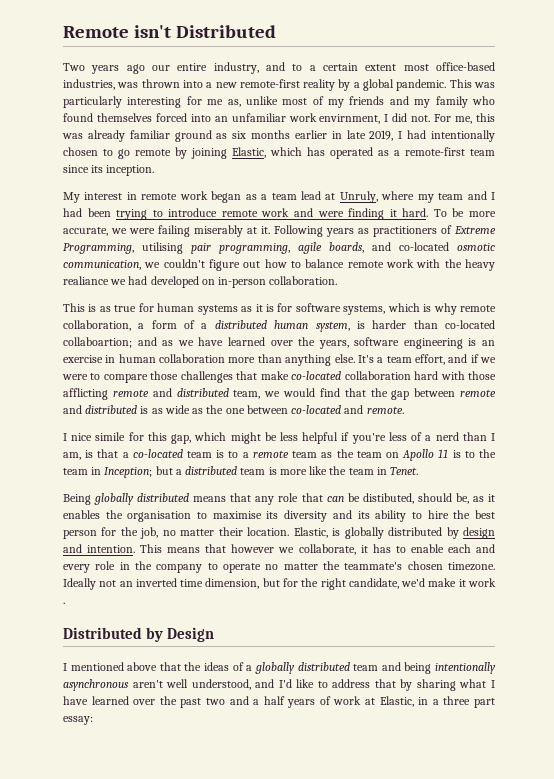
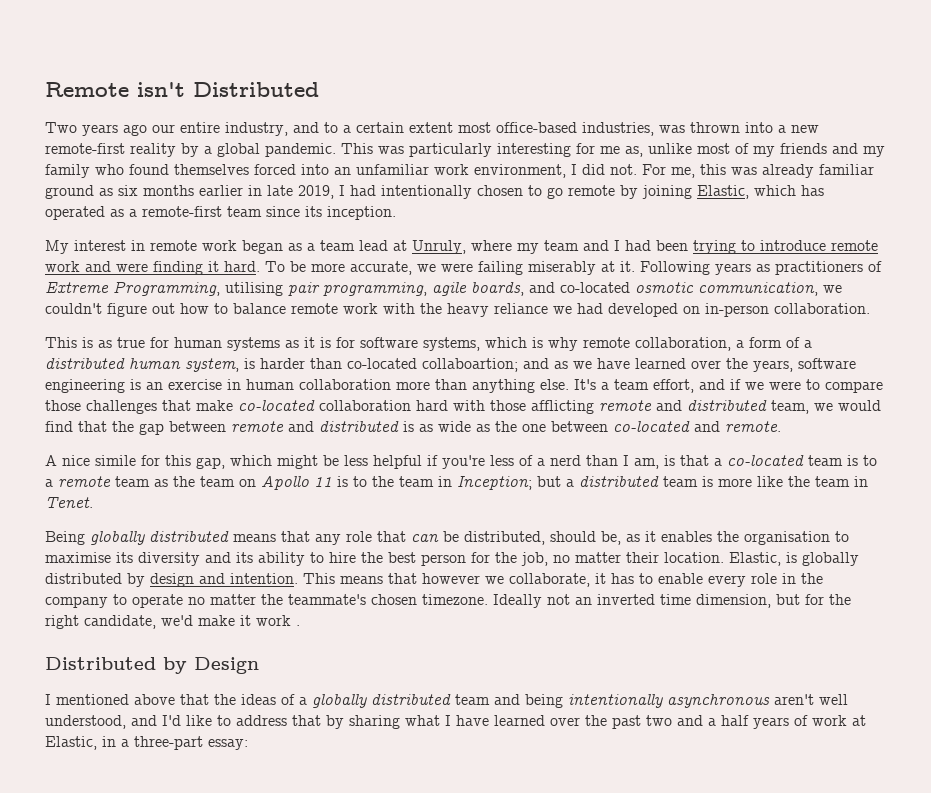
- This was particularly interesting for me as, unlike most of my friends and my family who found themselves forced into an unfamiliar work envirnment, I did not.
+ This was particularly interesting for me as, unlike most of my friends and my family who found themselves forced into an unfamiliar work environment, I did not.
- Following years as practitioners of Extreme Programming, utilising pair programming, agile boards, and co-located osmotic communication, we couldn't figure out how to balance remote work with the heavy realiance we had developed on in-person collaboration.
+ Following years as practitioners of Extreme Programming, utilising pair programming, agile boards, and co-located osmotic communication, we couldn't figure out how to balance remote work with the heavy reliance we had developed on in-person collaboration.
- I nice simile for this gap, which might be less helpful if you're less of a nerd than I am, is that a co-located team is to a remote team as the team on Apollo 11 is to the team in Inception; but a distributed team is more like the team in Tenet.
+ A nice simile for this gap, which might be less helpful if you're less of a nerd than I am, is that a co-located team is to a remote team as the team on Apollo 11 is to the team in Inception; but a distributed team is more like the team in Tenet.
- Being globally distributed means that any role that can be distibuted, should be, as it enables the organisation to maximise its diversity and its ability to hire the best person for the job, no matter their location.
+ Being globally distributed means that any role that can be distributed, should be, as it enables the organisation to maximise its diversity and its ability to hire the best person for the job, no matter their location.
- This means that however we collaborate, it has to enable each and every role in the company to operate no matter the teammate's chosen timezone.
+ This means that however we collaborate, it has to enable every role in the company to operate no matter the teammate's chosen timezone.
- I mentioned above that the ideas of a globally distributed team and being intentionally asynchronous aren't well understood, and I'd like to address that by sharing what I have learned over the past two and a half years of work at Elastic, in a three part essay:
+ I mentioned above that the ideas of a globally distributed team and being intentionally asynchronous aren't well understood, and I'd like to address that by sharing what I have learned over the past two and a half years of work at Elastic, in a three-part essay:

+++

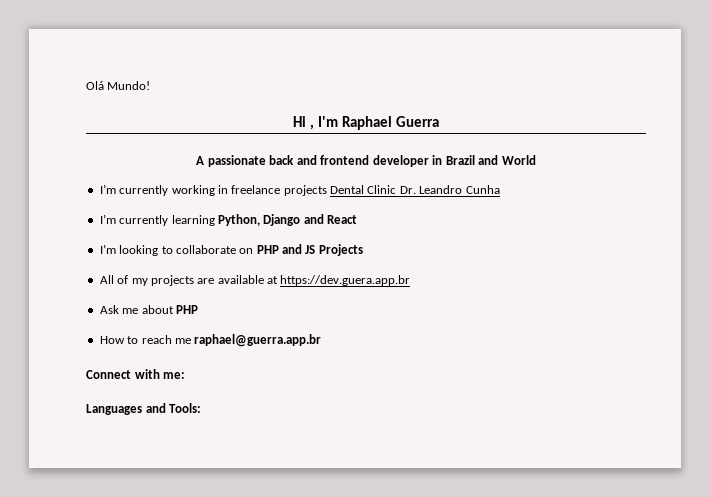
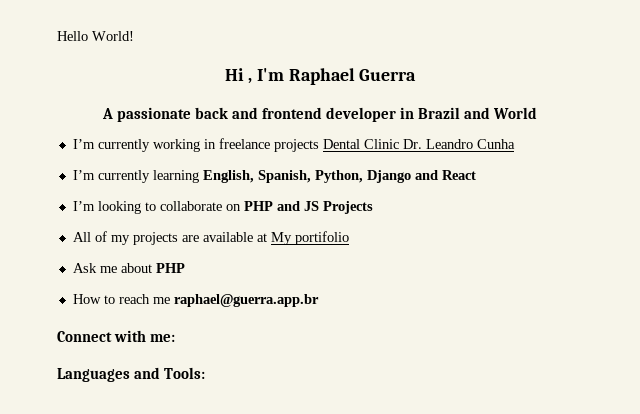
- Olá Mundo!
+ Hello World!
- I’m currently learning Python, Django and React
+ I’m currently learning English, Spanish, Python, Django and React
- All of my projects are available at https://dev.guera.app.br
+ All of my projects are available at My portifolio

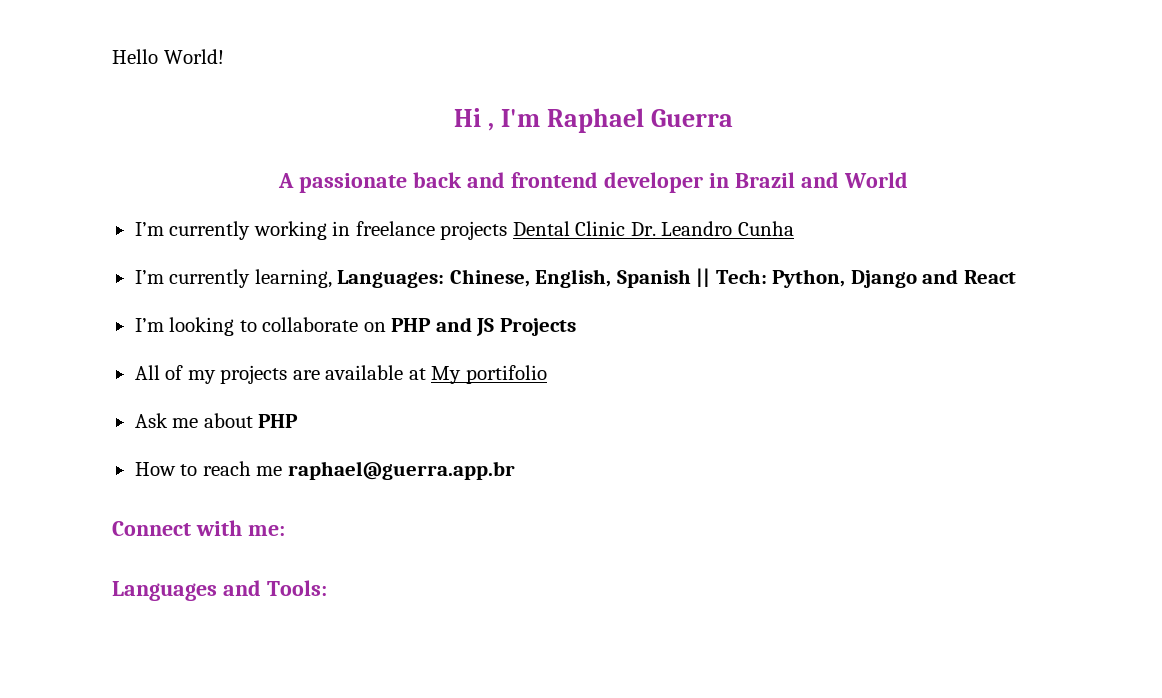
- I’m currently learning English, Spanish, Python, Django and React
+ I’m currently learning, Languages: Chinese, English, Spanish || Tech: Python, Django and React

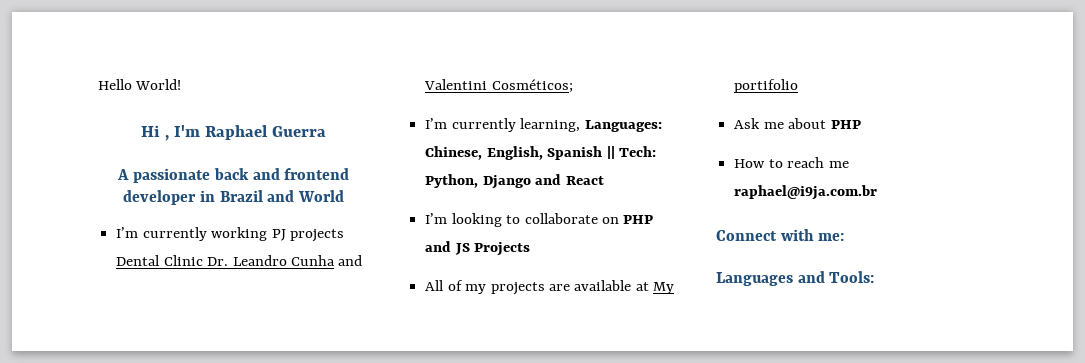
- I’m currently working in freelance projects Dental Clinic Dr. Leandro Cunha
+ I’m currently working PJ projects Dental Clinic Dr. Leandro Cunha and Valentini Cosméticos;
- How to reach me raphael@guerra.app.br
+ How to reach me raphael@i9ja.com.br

+++

■ **Activity**: Search the data for "ideas". Copy every line that has it.

■ **Solution**:
- I mentioned above that the ideas of a globally distributed team and being intentionally asynchronous aren't well understood, and I'd like to address that by sharing what I have learned over the past two and a half years of work at Elastic, in a three part essay:
+ I mentioned above that the ideas of a globally distributed team and being intentionally asynchronous aren't well understood, and I'd like to address that by sharing what I have learned over the past two and a half years of work at Elastic, in a three-part essay:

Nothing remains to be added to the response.